▶ [ASSIGNMENT]: Output only the lines from the one holding "[121,138,270,154] Datos del" to the end of the data below, please, copied exactly.

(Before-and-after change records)
Segment Open
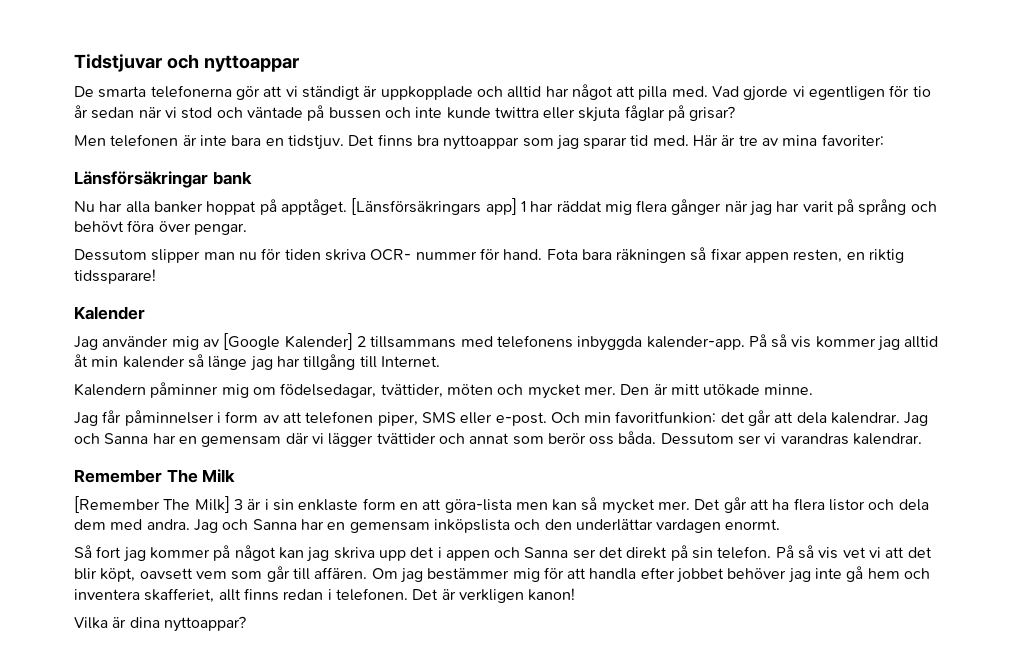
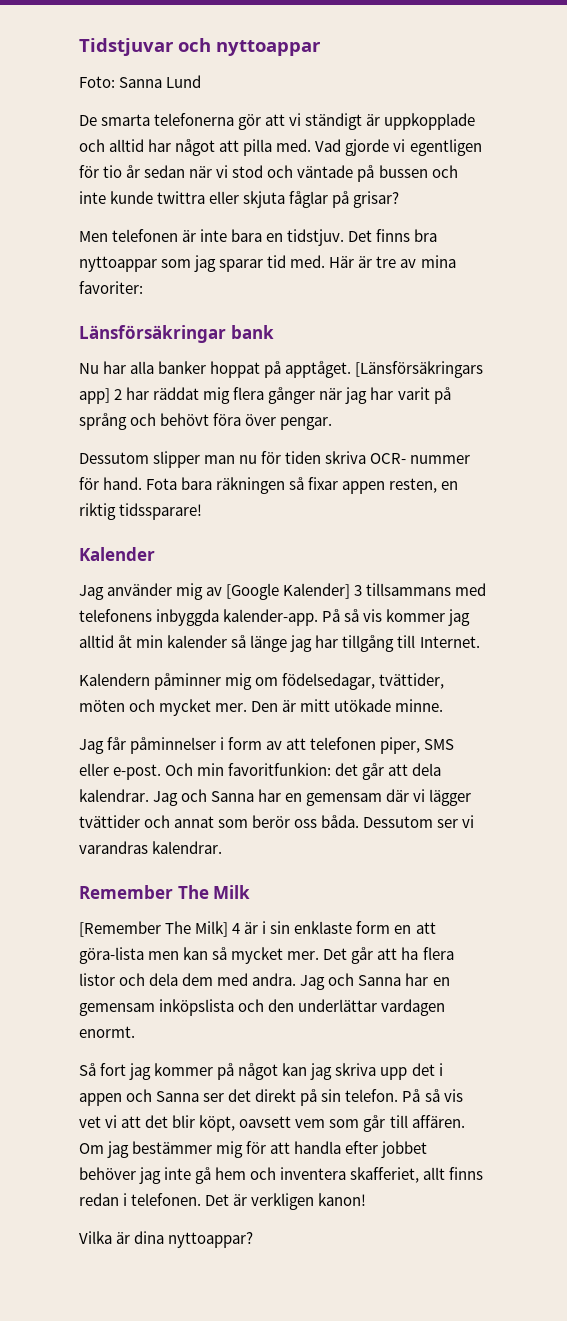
(299, 63) none -> [79,75,202,88] // Foto: Sanna Lund
[520,201,526,212] 1 -> [114,389,123,400] 2
[356,336,366,347] 2 -> [354,585,363,596] 3
[233,499,243,510] 3 -> [232,923,241,934] 4

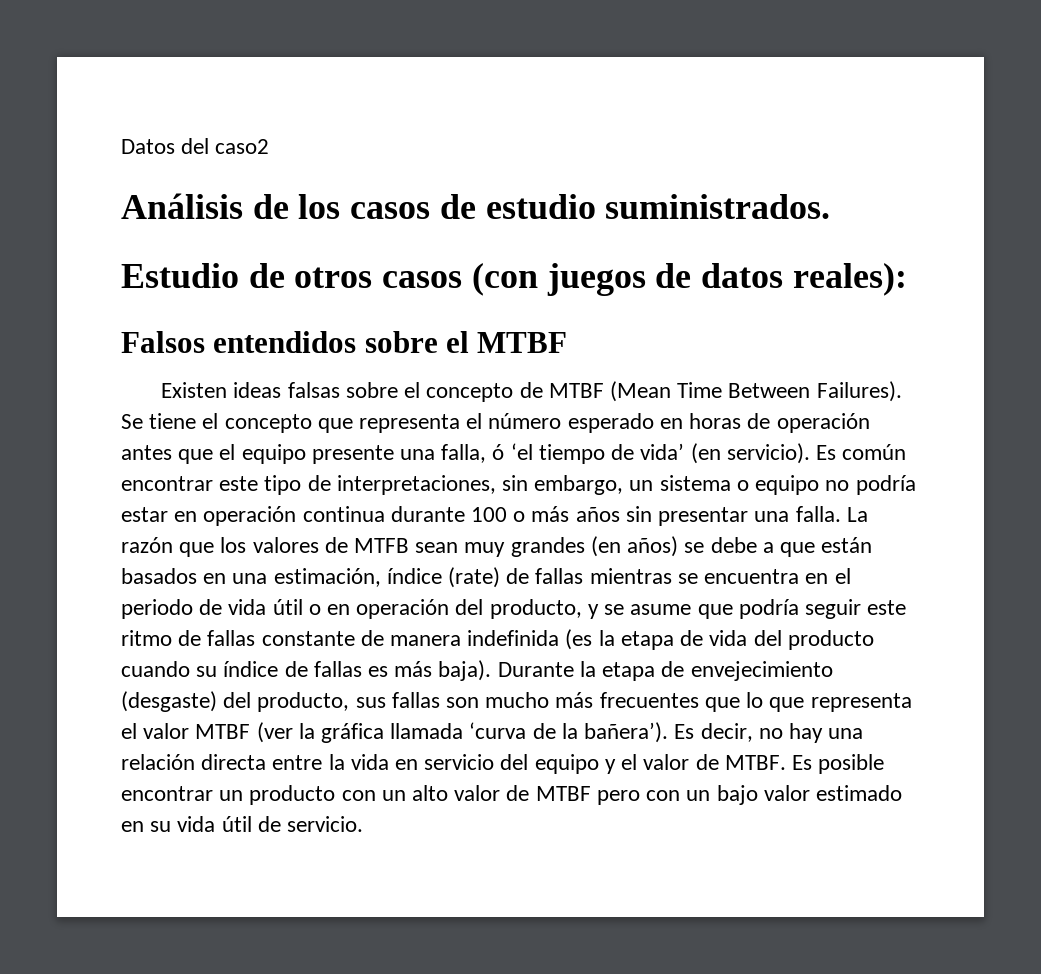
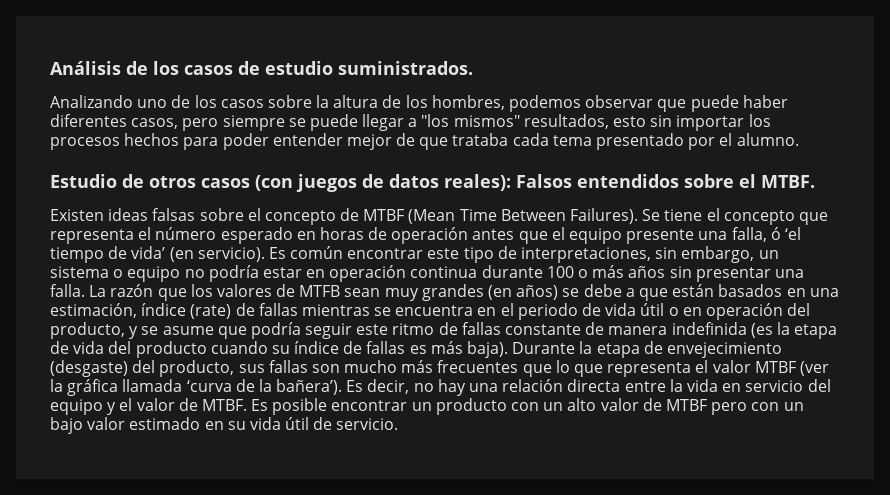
[121,138,270,154] Datos del caso2 // -> (50, 68) none
(831, 206) none -> [50,95,788,112] [50,114,771,131] [50,133,799,150] // Analizando uno de los casos sobre la altura de los hombres, podemos observar que puede haber diferentes casos, pero siempre se puede llegar a "los mismos" resultados, esto sin importar los procesos hechos para poder entender mejor de que trataba cada tema presentado por el alumno.
(907, 279) // -> (511, 182) none
[477,332,568,353] MTBF -> [761,175,815,188] MTBF.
Segment Closed
▶ [REPLY TO THE TASK]:
[121,138,270,154] Datos del caso2 // -> (50, 68) none
(831, 206) none -> [50,95,788,112] [50,114,771,131] [50,133,799,150] // Analizando uno de los casos sobre la altura de los hombres, podemos observar que puede haber diferentes casos, pero siempre se puede llegar a "los mismos" resultados, esto sin importar los procesos hechos para poder entender mejor de que trataba cada tema presentado por el alumno.
(907, 279) // -> (511, 182) none
[477,332,568,353] MTBF -> [761,175,815,188] MTBF.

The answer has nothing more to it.